2 Chronicles 21:16-17

De tucht van de HEERE

Het woord van de HEERE aan en over Jehoram wordt vervuld, het oordeel komt. Het oordeel komt eerst van buiten, maar komt van de HEERE. De HEERE wekt een vijand op tegen Juda (2Kr 21:16). De HEERE wekt “de geest op”, wat wil zeggen dat Hij hun geest prikkelt en hen in beweging brengt om tegen Juda op te trekken. Hij maakt gebruik van volken die Hem niet kennen en niet willen dienen en maakt hen tot werktuigen om Zijn wil uit te voeren. Hij brengt daarvoor twee volken samen die ver uit elkaar wonen.
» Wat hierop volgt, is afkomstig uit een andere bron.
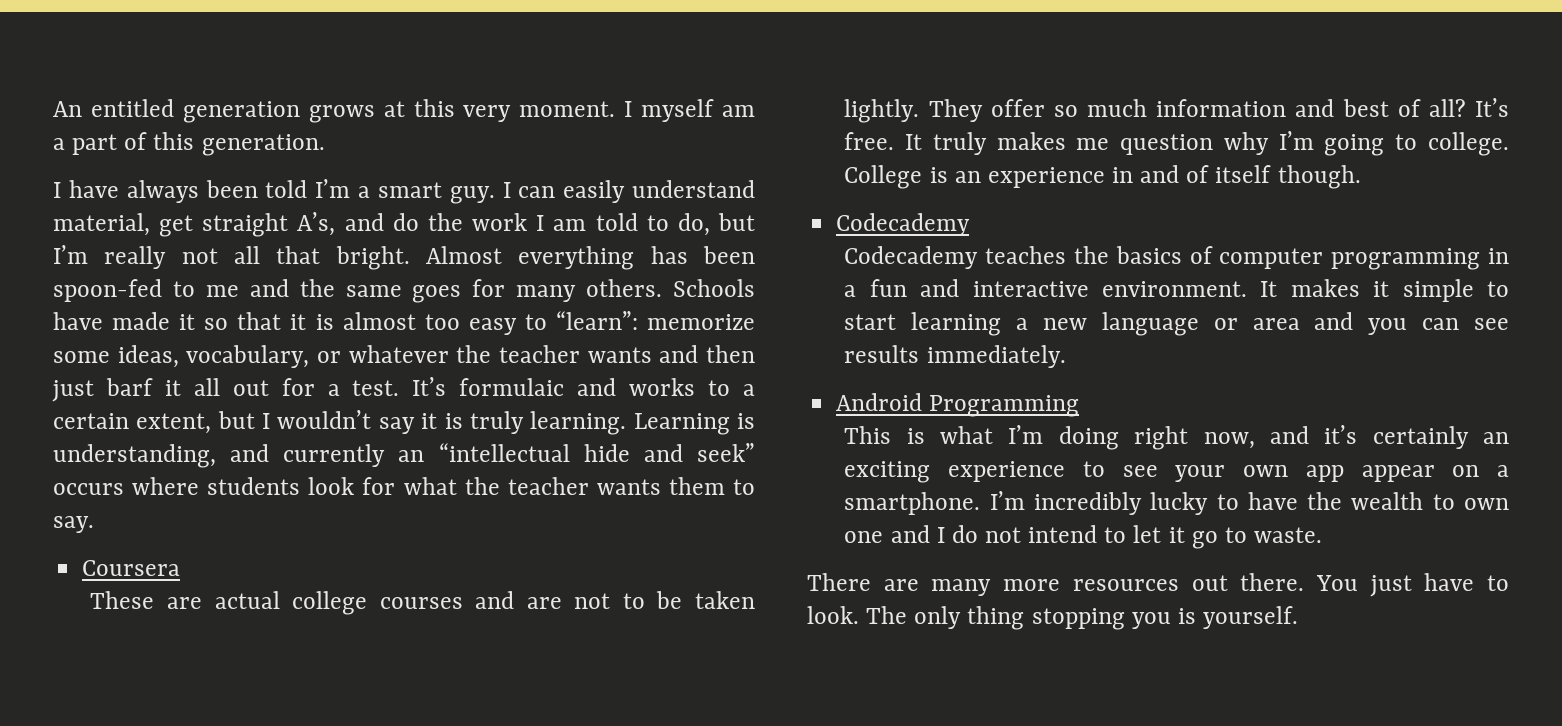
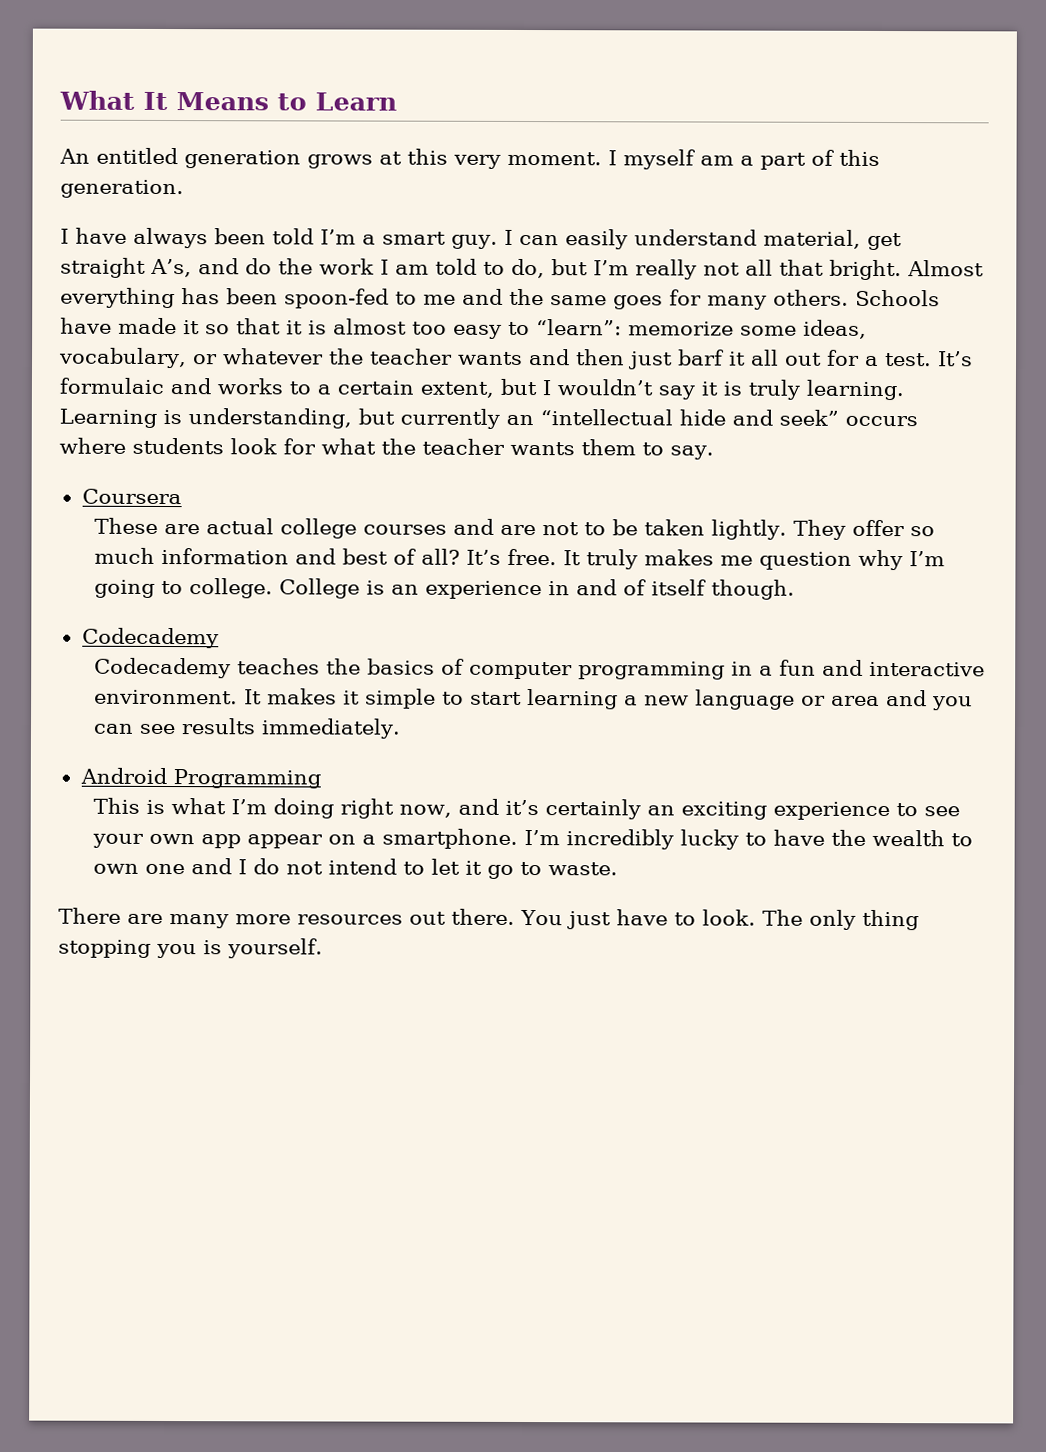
+ What It Means to Learn
- Learning is understanding, and currently an “intellectual hide and seek” occurs where students look for what the teacher wants them to say.
+ Learning is understanding, but currently an “intellectual hide and seek” occurs where students look for what the teacher wants them to say.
De Filistijnen wonen vlakbij, het is een buurland; de Arabieren wonen “in de nabijheid van de Cusjieten”, dat is bij Ethiopië.

De man die zijn broers heeft omgebracht om alles alleen te kunnen genieten, ervaart nu dat zijn zonen en vrouwen worden omgebracht (2Kr 21:17). God houdt echter ook nu de lamp brandend (2Kr 21:7), hoe zwak het schijnsel ook is. De jongste zoon van Jehoram, Joahaz, blijft over. Joahaz is dezelfde persoon als Ahazia (2Kr 22:1), waarbij in de naam het voorvoegsel het achtervoegsel wordt, zonder dat de betekenis van de naam daarmee verandert.